Nivenly The Nivenly covenant, mission statement, or other docs.
ACM The ACM Code of Ethics and Professional Conduct
IEEE-SE The IEEE Software Engineering Ethics and Professional Practices Code of Ethics

My point in referencing these is not to say that any specific one should be adhered to, but rather to highlight how these are concerns within the software engineering discipline that have existed for quite some time and the ethical considerations here are much more ubiquitous than any single discussion on generative AI. I have not attempted a thorough and complete analysis with respect to the above and do not believe that they are at all "deal killers" (the ACM specifically says it isn't an "algorithm") but rather a framework under which to discuss what is good, what is bad, and what can be done about the challenges.They also form coherent starting points for discussing ethical concerns by enabling the question of "if you don't accept this that's fine, but what do you believe."

10 replies

durka Aug 6, 2023

It seems ridiculous to me that it would be actually impossible to estimate. You can choose averages for the variable components or come up with a range. Instead of hiding behind statements like "the number of workers is arbitrary" you can look at how many there are right now and how the answers scale with that number. I think it's more likely that those best equipped to make estimates haven't done it because the results might be awkward.

MadokVaur Aug 6, 2023

"I think it's more likely that those best equipped to make estimates haven't done it because the results might be awkward"

This is really getting pretty far out into the weeds.

/EOF

wesen Aug 6, 2023

That's selling ourselves short as engineers.
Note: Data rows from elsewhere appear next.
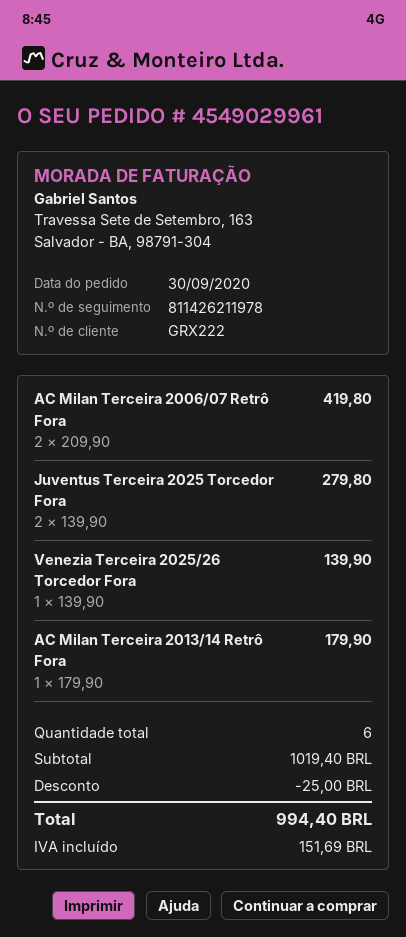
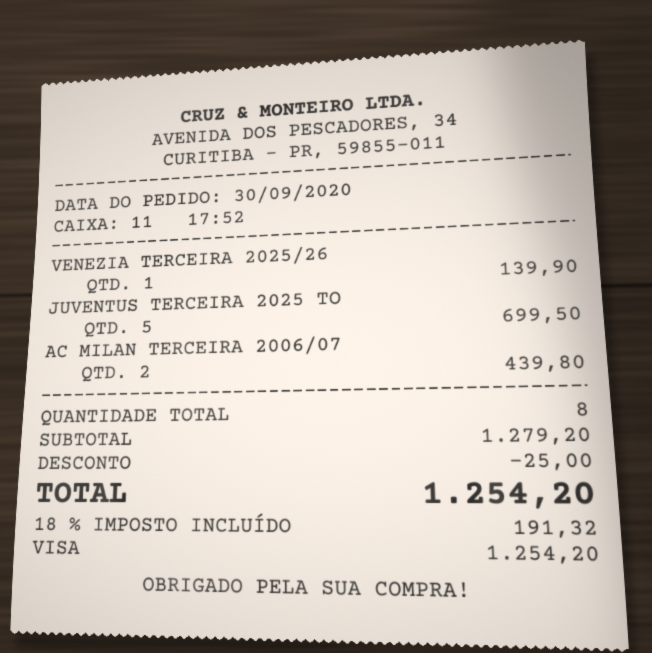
AC Milan Terceira 2006/07 Retrô Fora: 2 for 419.80 -> 2 for 439.80
Juventus Terceira 2025 Torcedor Fora: 2 for 279.80 -> 5 for 699.50
AC Milan Terceira 2013/14 Retrô Fora: 1 for 179.90 -> none
total quantity: 6 -> 8
subtotal: 1019.40 -> 1279.20
tax: 151.69 -> 191.32
total: 994.40 -> 1254.20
This is not the time to taking the easy way out, and I would be very unwilling to support opensource projects that don't tackle the important and yes, hard problems. This is a time to be ambitious, there is an entire new field opening up to opensource developers.

We can build tooling into the system itself to provide accurate results not just to the particular user, but to the project in general.
We can give an estimate of what a requests would cost.
We can integrate these costs into the economy model
We can gather and provide data for the environmental costs of different deployment strategies.
We can gather data what parameters, models, workflows require in terms of computation.

This is where opensource has serious advantage over proprietary solutions: there are no incentives to hide that data, and every incentive in laying everything out in the open.

henk717 Aug 6, 2023

@durka Assuming that a small group of spare time coders doing it as a passion / hobby project would hide environmental statistics on purpose is just silly. I am surpriced if the idea ever crossed any hobby coders mind. And the people best equipped to do so are probably the ones raising the issue, I have already posted the source of the data which includes how many generations were done.

Edit: To recap you'd need something like this.

How many volunteers are usually on the platform? (API link)
What hardware do they use? (Some mention it most don't)
What is their power source? (Nobody knows)
What are they not doing that they would otherwise be doing? For example, in the winter I use my worker as a 200W space heater instead of my 2000W space heater for a more productive gradual heat. And in the summer the panels cover it in full. Does Horde have a positive or negative impact in my case? And how do you begin to know?
What are the users not doing that they would otherwise be doing? If someone uses Horde on a low power device instead of AI on a power hungry desktop PC that would be a win.

So a fair assesment takes all 5 in to account and probably more. I don't think any of the contributors are equipped to analyze that. The stable diffusion AI calculator expects a single GPU type in a specific datacenter. Which is the furthest away from Hordes scenario.

durka Aug 6, 2023

First of all, thanks for providing that list of considerations in your edit -- that's a good first step towards making the estimates we need!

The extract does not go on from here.